Hace varios meses, conocí a mi hepatopaciente favorito, Gero. Venía remitido por su médico de toda la vida, al que en pocas ocasiones se había acercado a saludar. Venía para quedarse.
El culpable era un hígado castigado por el alcohol desde hacía mucho tiempo. Se había defendido a cicatrices y ahora, agotado, dimitía de casi todas sus funciones imprimiéndole a Gero un color amarillento en los ojos y la piel, un color que presagiaba el ingreso en el hospital desde la primera mirada que cruzamos.
Me contó que había sido poco a poco, que le dolía el costado desde hacía meses, las piernas y el abdomen ganaban el volumen que al resto del cuerpo le faltaba, y le costaba coger aire y caminar desde hacía semanas. Me contó que vivía solo y que solo el espejo se percataba en silencio de su cambio de color. Yo le dije que en el hígado había algo más que las cicatrices, y que era grave, y merecía toda mi atención y la suya. Después de un silencio me preguntó sólo una cosa "¿Puedes llamar a mi hija Julia?"
Me sorprendió que al preguntarle su número de teléfono no necesitó que le acercase el móvil, lo dijo de memoria y al instante, como dirías tu fecha de nacimiento.
Me fui al despacho, marqué, me presenté y Julia, al otro lado, respondió. Le dije que su padre iba a ingresar, que estaba muy grave, que podría venir a acompañarlo un momento mientras yo lo atendía. Me interrumpió para gritar que no vendría, que ya sabía suficiente, me advirtió que no la llamásemos de nuevo porque ya no quería conocer el final de esta historia. Le pedí disculpas y entre sollozos colgó el teléfono.

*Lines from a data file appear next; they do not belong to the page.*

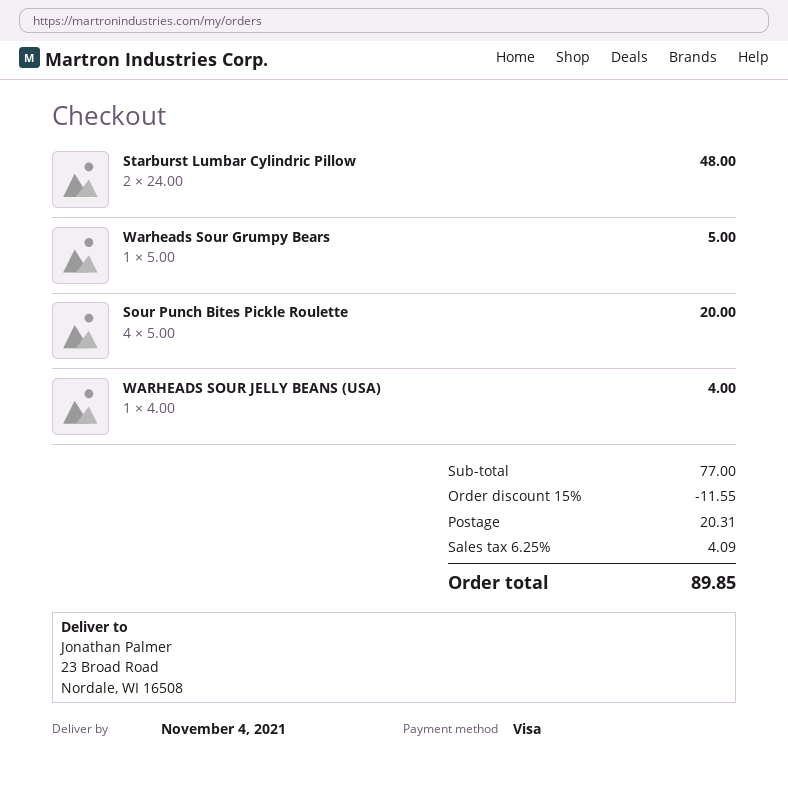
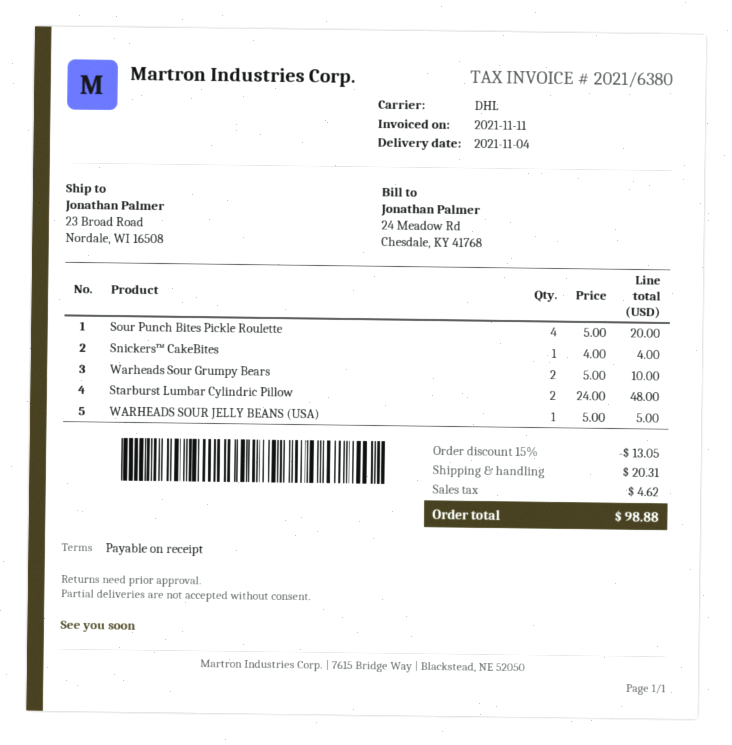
Warheads Sour Grumpy Bears: 1 x 5.00 = 5.00 -> 2 x 5.00 = 10.00
WARHEADS SOUR JELLY BEANS (USA): 1 x 4.00 = 4.00 -> 1 x 5.00 = 5.00
Snickers™ CakeBites: none -> 1 x 4.00 = 4.00
discount: 15% = 11.55 -> 15% = 13.05
tax: 4.09 -> 4.62
total: 89.85 -> 98.88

No sabía cómo contárselo a Gero, ensayaba de camino al box, me sentía capaz de explicarle con detalle que su hígado lo abandonaba, pero no tenía ni idea de cómo decirle que su hija renunciaba a venir a despedirse. Evitando que el contacto visual me delatase, me senté en su camilla, le cogí la mano y cuando quise empezar a hablar y nos miramos, me di cuenta de que estaba ya todo dicho. "No va a venir. "
Lo supo incluso antes que yo. Me contó que no había sido el padre que hubiera deseado, que hacía muchos años que no hablaban por muchas y poderosas razones que le pesaban, que había cometido errores a su juicio imperdonables que dejarían a dos nietos sin conocer a su abuelo amarillo. Pero tenía que intentarlo ahora que el semáforo de la piel se le ponía en ámbar, y antes de detenerse por completo lo intentó. Me dijo que la echaba de menos a diario y que sólo quería verla; creo que quería pedirle perdón.

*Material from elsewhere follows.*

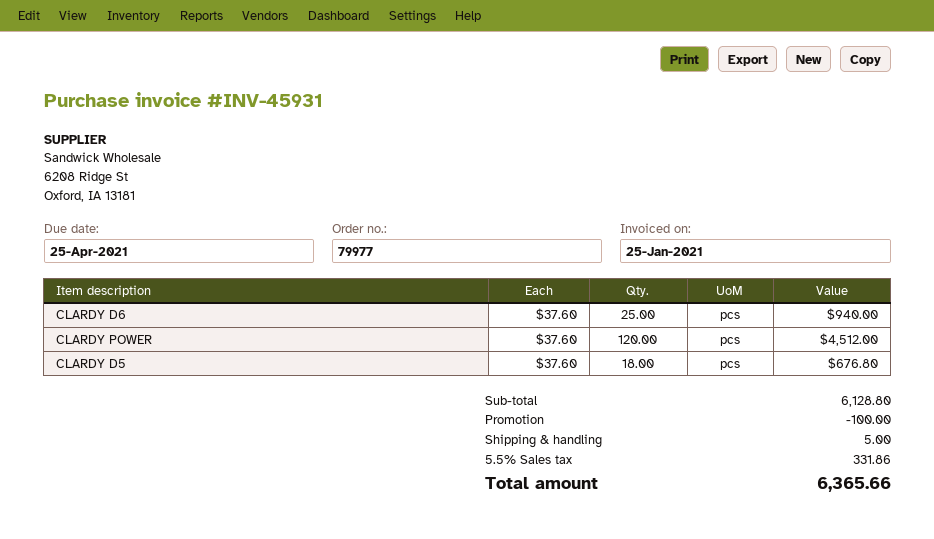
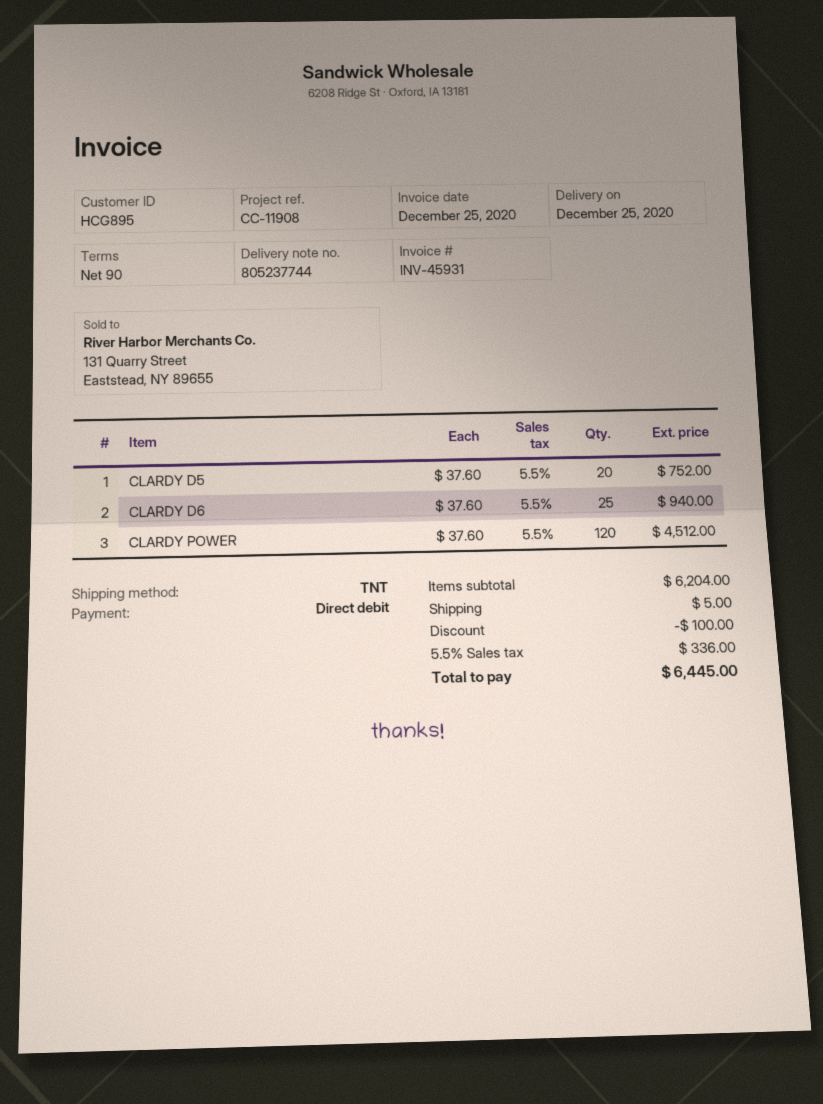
invoice date: 2021-01-25 -> 2020-12-25
CLARDY D5: 18 x 37.60 = 676.80 -> 20 x 37.60 = 752.00
subtotal: 6128.80 -> 6204.00
tax: 5.5% = 331.86 -> 5.5% = 336.00
total: 6365.66 -> 6445.00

Con Gero aprendí muchas cosas sobre cirrosis hepática, hepatocarcinoma, síndrome hepatorrenal... pero también entendí que no debemos esperar para hacer esa llamada que nos ronda la cabeza, que con el tiempo la culpa es un parásito que solo sabe crecer, que reunir valor para pedir perdón nos hace tan grandes como saber perdonar, y que hay que intentarlo siempre y hasta el final.